Dataset entries

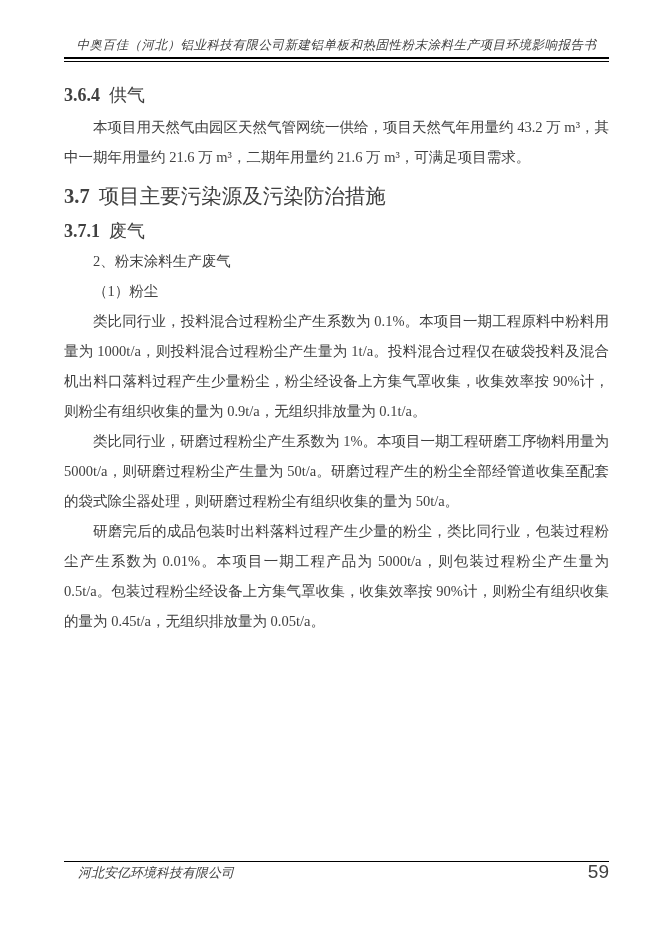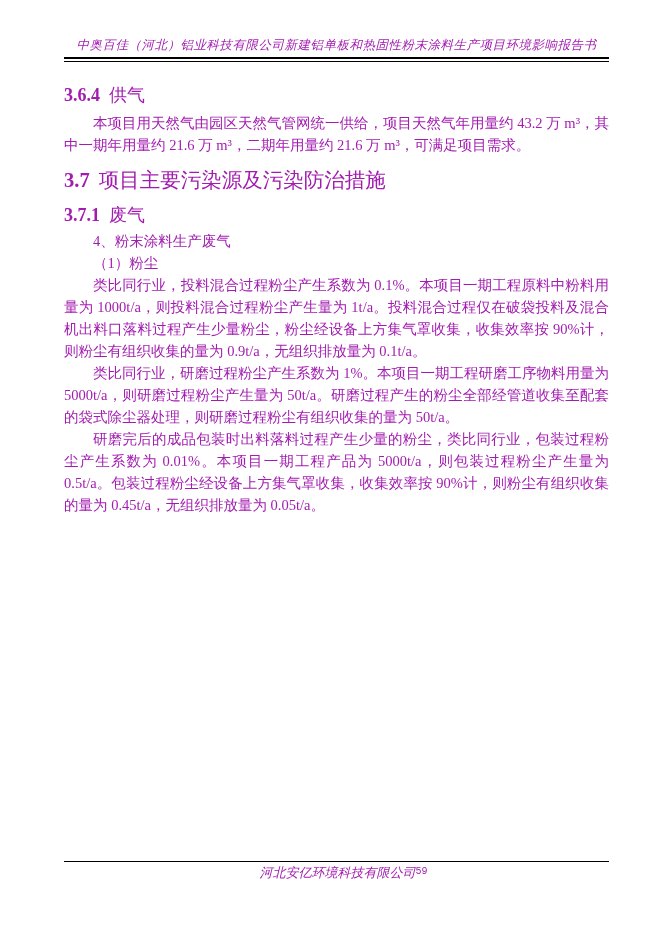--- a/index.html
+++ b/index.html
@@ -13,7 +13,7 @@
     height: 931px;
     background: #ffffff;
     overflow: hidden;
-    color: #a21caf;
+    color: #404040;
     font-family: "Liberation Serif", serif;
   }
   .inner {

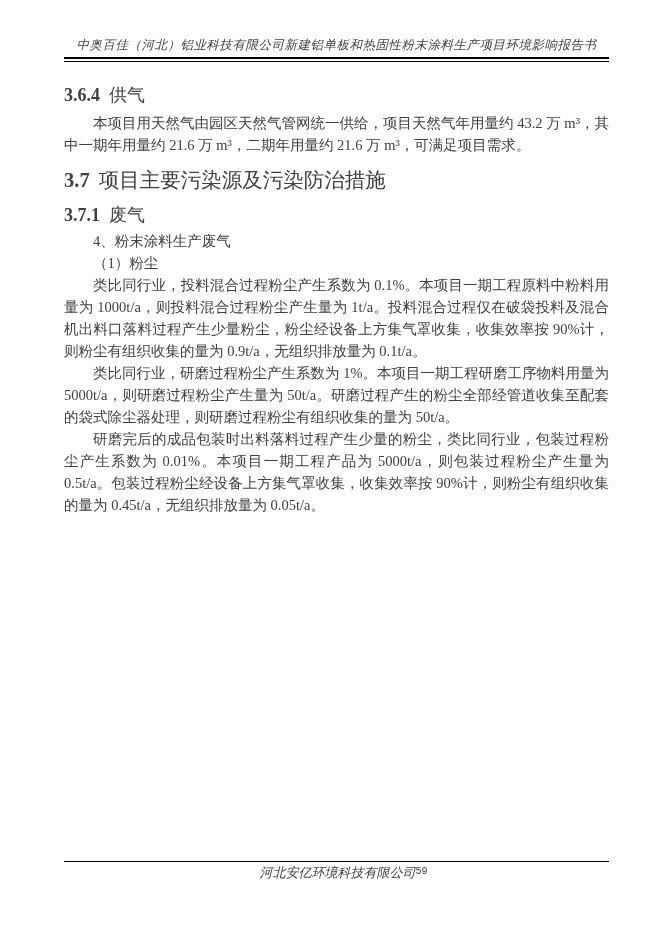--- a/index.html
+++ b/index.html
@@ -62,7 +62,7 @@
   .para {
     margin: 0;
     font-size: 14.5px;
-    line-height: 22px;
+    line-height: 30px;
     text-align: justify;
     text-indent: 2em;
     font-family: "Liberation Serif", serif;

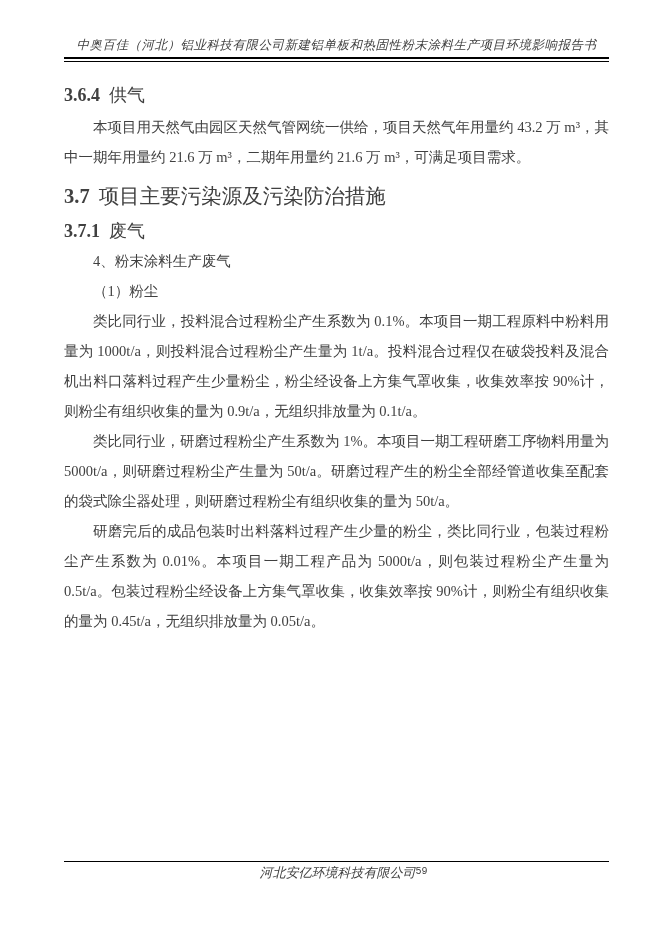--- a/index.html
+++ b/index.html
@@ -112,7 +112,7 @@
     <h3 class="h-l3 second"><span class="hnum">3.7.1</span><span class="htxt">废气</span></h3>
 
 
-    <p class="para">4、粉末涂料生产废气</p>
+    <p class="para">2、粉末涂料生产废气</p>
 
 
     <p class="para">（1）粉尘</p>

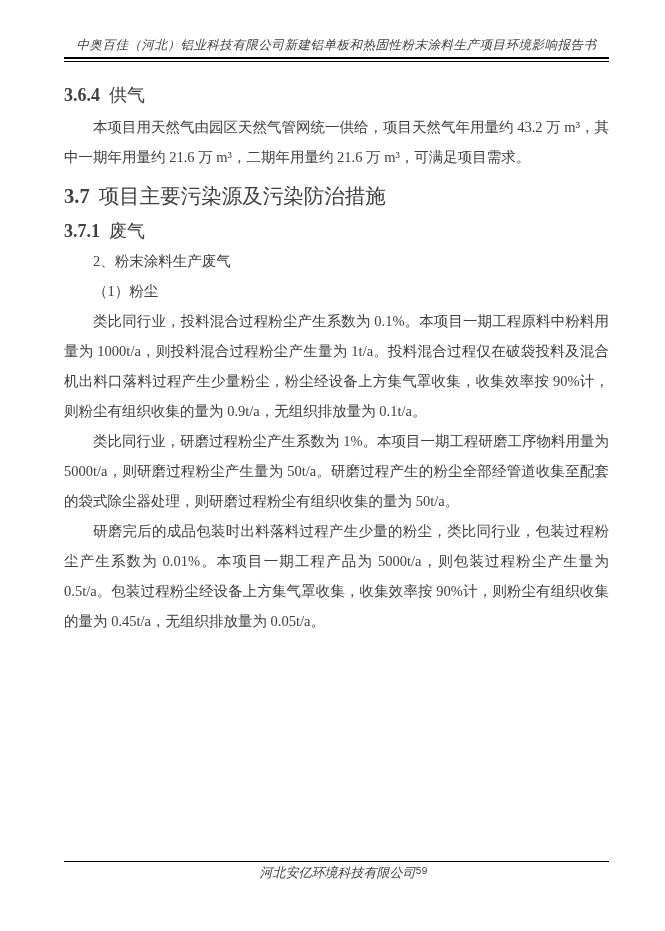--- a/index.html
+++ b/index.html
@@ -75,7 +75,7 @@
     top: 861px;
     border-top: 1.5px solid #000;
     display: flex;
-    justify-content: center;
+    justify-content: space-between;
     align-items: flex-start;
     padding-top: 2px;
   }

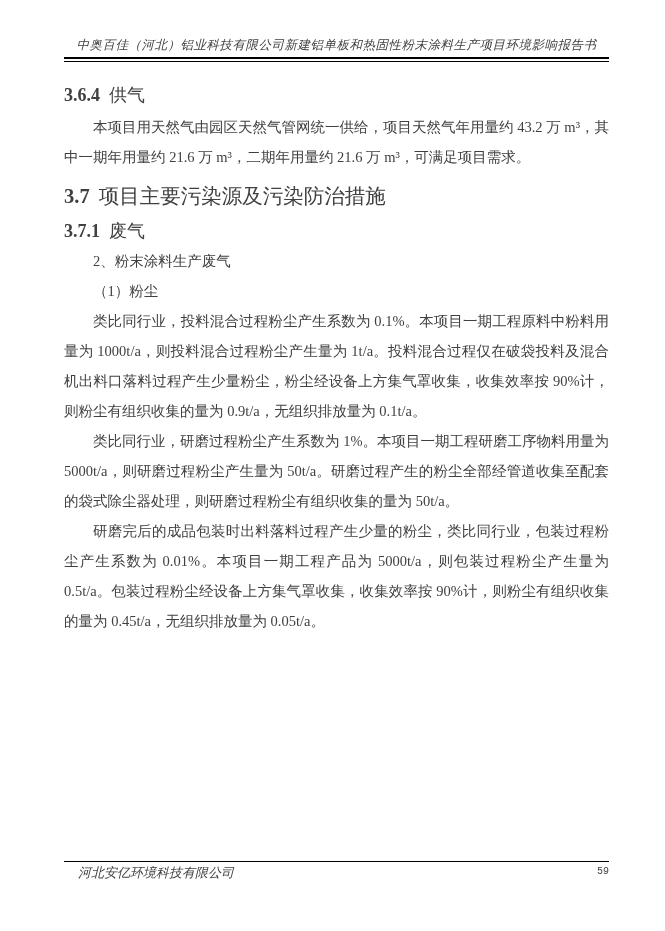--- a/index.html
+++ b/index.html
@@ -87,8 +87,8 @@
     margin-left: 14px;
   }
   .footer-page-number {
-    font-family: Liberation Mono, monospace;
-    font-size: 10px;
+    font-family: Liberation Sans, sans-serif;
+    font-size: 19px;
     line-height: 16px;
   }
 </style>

Work to complete
From the entries, copy every line in which the word "para" occurs.

Solved exercise
   .para {
-    <p class="para">4、粉末涂料生产废气</p>
+    <p class="para">2、粉末涂料生产废气</p>
     <p class="para">（1）粉尘</p>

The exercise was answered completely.